Можно дать немного масла, орехов, варенья: посмотрите, что можно выбрать из ее разносолов в главе «Клинические голода». Продуктовый паек, например, о котором она просто забыла.
7 сентября 42.
Она живет припеваючи, ее все холят, она окружена почитателями и почитательницами, официально опекается и пользуется всеми льготами.
Письмо Г. Эфрона сестре А. Эфрон в лагерь в Коми АССР.
«В течение июня месяца я находился в почти абсолютно голодном состоянии… Воля не выдержала: я продал несколько хозяйкиных вещей — рублей на 800 — тайно от нее, конечно. В начале июля, случайно, хозяйка заметила пропажи. Значит, не предметы первой необходимости, не хлебные карточки — не «убийца» Мур все-таки.
— Заявление в милицию, повестка, арест, 28 часов под стражей с уголовниками, допрос, признание… Я дал обязательство хозяйке уплатить ей в течение 4-х месяцев 3000 р…Я уже зондировал ташкентские ресурсы, они равны нулю. Ахматова сидит без денег…Г. Эфрон — сестре в лагерь.
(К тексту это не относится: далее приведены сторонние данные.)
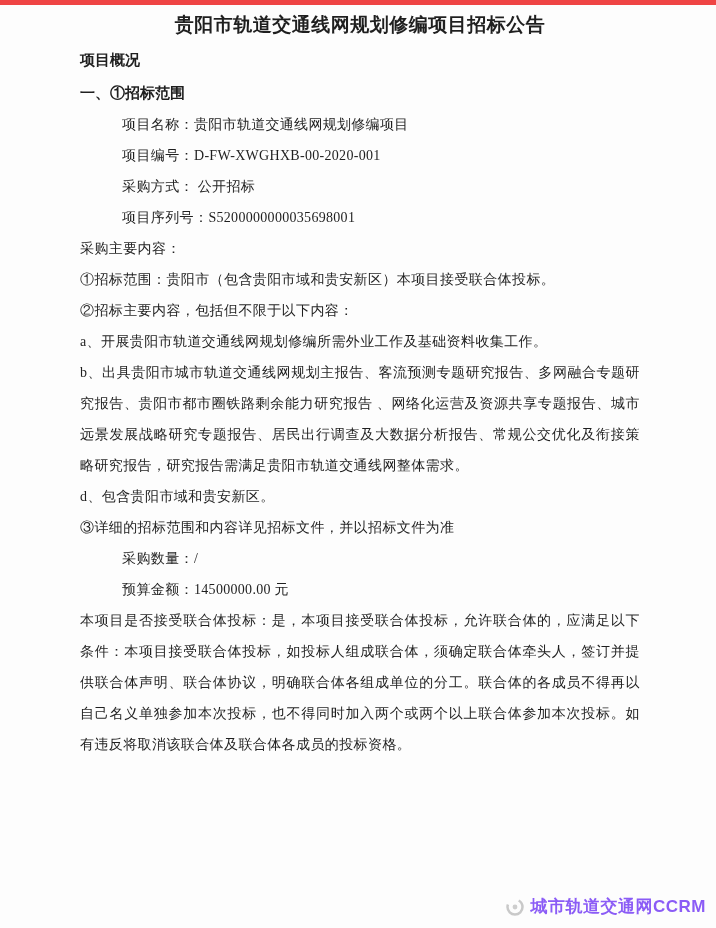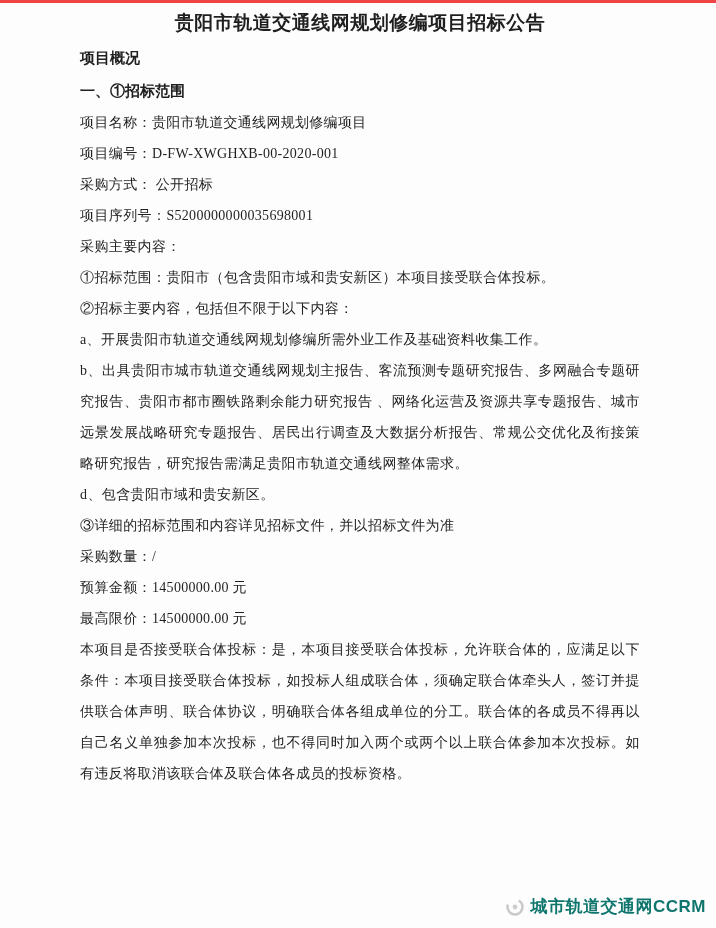--- a/index.html
+++ b/index.html
@@ -6,21 +6,21 @@
     margin: 0;
     padding: 0;
     background: #f4f4f4;
   }
   .page {
     position: relative;
     width: 716px;
     height: 928px;
     margin: 0 auto;
     background: #fdfdfd;
-    border-top: 3px solid #ef4444;
+    border-top: 5px solid #ef4444;
     box-sizing: border-box;
     overflow: hidden;
     font-family: "Liberation Serif", "DejaVu Serif", serif;
     color: #1f1f1f;
   }
   .content {
     padding: 4px 76px 0 80px;
   }
   .doc-title {
     font-size: 19px;
@@ -42,32 +42,33 @@
     margin: 0;
     text-align: justify;
     white-space: pre-wrap;
     letter-spacing: 0.4px;
   }
   .field-row {
     font-size: 14px;
     line-height: 31px;
     white-space: pre-wrap;
     letter-spacing: 0.4px;
+    margin-left: 42px;
   }
   .field-row .value {
     letter-spacing: 0.3px;
   }
   .watermark {
     position: absolute;
     right: 10px;
     bottom: 10px;
     display: flex;
     align-items: center;
     gap: 6px;
-    color: #0f766e;
+    color: #8b5cf6;
     font-family: "Liberation Sans", sans-serif;
     font-size: 17px;
     font-weight: bold;
     letter-spacing: 0.5px;
     user-select: none;
   }
   .wm-logo {
     width: 20px;
     height: 20px;
     display: inline-block;
@@ -100,21 +101,20 @@
     <p class="para">②招标主要内容，包括但不限于以下内容：</p>
     <p class="para">a、开展贵阳市轨道交通线网规划修编所需外业工作及基础资料收集工作。</p>
     <p class="para">b、出具贵阳市城市轨道交通线网规划主报告、客流预测专题研究报告、多网融合专题研究报告、贵阳市都市圈铁路剩余能力研究报告 、网络化运营及资源共享专题报告、城市远景发展战略研究专题报告、居民出行调查及大数据分析报告、常规公交优化及衔接策略研究报告，研究报告需满足贵阳市轨道交通线网整体需求。</p>
     <p class="para">d、包含贵阳市域和贵安新区。</p>
     <p class="para">③详细的招标范围和内容详见招标文件，并以招标文件为准</p>
 
     <div class="field-row"><span class="label">采购数量：</span><span class="value">/</span></div>
 
     <div class="field-row"><span class="label">预算金额：</span><span class="value">14500000.00 元</span></div>
 
-    <div class="field-row"><span class="label">最高限价：</span><span class="value">14500000.00 元</span></div>
 
     <p class="para">本项目是否接受联合体投标：是，本项目接受联合体投标，允许联合体的，应满足以下条件：本项目接受联合体投标，如投标人组成联合体，须确定联合体牵头人，签订并提供联合体声明、联合体协议，明确联合体各组成单位的分工。联合体的各成员不得再以自己名义单独参加本次投标，也不得同时加入两个或两个以上联合体参加本次投标。如有违反将取消该联合体及联合体各成员的投标资格。</p>
 
   </div>
 
   <div class="watermark">
     <span class="wm-logo">
       <svg width="20" height="20" viewBox="0 0 20 20">
         <circle cx="10" cy="10" r="7.5" fill="none" stroke="#c9c9c9" stroke-width="2.5" stroke-dasharray="34 13" stroke-dashoffset="8"></circle>
         <circle cx="10" cy="10" r="2.4" fill="#cecece"></circle>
Ахматова не сидела без денег. Когда Чуковская напомнила издателю о причитающемся Ахматовой гонораре, устроила ей разнос: как можно — Ахматова и какие-то презренные деньги!
Лимитные книжки, лимиты — так назывались в ту пору повышенные пайки, которые во время войны стали выдаваться ученым с высокими степенями и видным деятелям искусства. Получила «лимитную книжку» и Ахматова. И хотя это было самой элементарной справедливостью, что Ахматову избавили от тяжкой военной нужды и лишений, сама Ахматова не могла спокойно пользоваться причитавшимися ей благами. Она была полна сострадания, и обостренная совесть не оставляла ее в покое.
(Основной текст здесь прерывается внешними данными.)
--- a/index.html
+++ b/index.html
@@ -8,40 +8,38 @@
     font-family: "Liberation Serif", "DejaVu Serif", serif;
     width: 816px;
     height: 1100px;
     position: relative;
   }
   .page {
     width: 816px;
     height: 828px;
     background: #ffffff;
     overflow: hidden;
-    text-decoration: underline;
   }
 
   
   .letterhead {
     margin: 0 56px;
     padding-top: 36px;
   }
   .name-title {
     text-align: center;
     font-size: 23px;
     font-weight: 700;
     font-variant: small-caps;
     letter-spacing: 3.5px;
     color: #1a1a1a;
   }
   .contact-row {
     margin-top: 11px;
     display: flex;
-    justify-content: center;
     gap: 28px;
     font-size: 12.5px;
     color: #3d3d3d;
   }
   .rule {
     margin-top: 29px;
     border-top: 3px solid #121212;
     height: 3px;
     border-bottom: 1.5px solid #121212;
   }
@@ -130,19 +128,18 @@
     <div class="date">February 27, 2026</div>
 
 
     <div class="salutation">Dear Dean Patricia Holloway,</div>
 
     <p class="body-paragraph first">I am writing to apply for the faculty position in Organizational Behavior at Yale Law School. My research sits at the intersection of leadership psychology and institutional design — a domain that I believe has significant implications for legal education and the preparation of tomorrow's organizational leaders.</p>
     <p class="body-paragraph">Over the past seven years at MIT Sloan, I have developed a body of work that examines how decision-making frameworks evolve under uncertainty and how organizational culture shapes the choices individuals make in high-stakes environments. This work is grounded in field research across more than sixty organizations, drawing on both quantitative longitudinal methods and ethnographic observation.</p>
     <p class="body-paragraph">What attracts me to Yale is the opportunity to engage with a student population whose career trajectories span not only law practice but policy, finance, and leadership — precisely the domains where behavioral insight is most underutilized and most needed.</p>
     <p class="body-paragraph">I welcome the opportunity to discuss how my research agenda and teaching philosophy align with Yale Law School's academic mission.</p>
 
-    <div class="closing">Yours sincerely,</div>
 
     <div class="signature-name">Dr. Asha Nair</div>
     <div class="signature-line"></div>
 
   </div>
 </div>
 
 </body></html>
Было время, когда она мне помогала; это время кончилось. Однажды она себя проявила мелочной, и эта мелочь испортила все предыдущее; итак, мы квиты — никто никому ничего не должен. Она мне разонравилась, я — ей.
Г. Эфрон — сестре в лагерь.
Дорогие товарищи!
Не оставьте Мура. Умоляю того из вас, кто может…
Обращение Марины Цветаевой было не к Ахматовой. Та ей ничего не была должна. А составлять пары «по росту», как в кадрили, как в водевиле, как всю жизнь масть к масти складывала свои связи Ахматова (любить — так Блока, в компаньонки для бегства из Ленинграда брать — так Берггольц, предложение — так от Пастернака, читать всю жизнь — так Данте, посвящать стихотворения — так соответствующим, только по статусу соответствующим, вроде Вишневской) — право, Марине Ивановне было не до водевилей.
Основной инстинкт: человек любит тех, кого облагодетельствовал, и ненавидит того, кого погубил.
Иосиф Бродский (а Марина Цветаева была его любимым поэтом и обстоятельства ее жизни он знал) написал об Ахматовой: «Прощенья и любви» — будто бы это то, чему она научила его.
Почему же сама Ахматова не простила Мура за то, что она его погубила и ненавидела?
До конца жизни не простила и не повинилась.
Вся эта глава — к ее стихотворению, о том, как она предала Мура — за свою «сестру».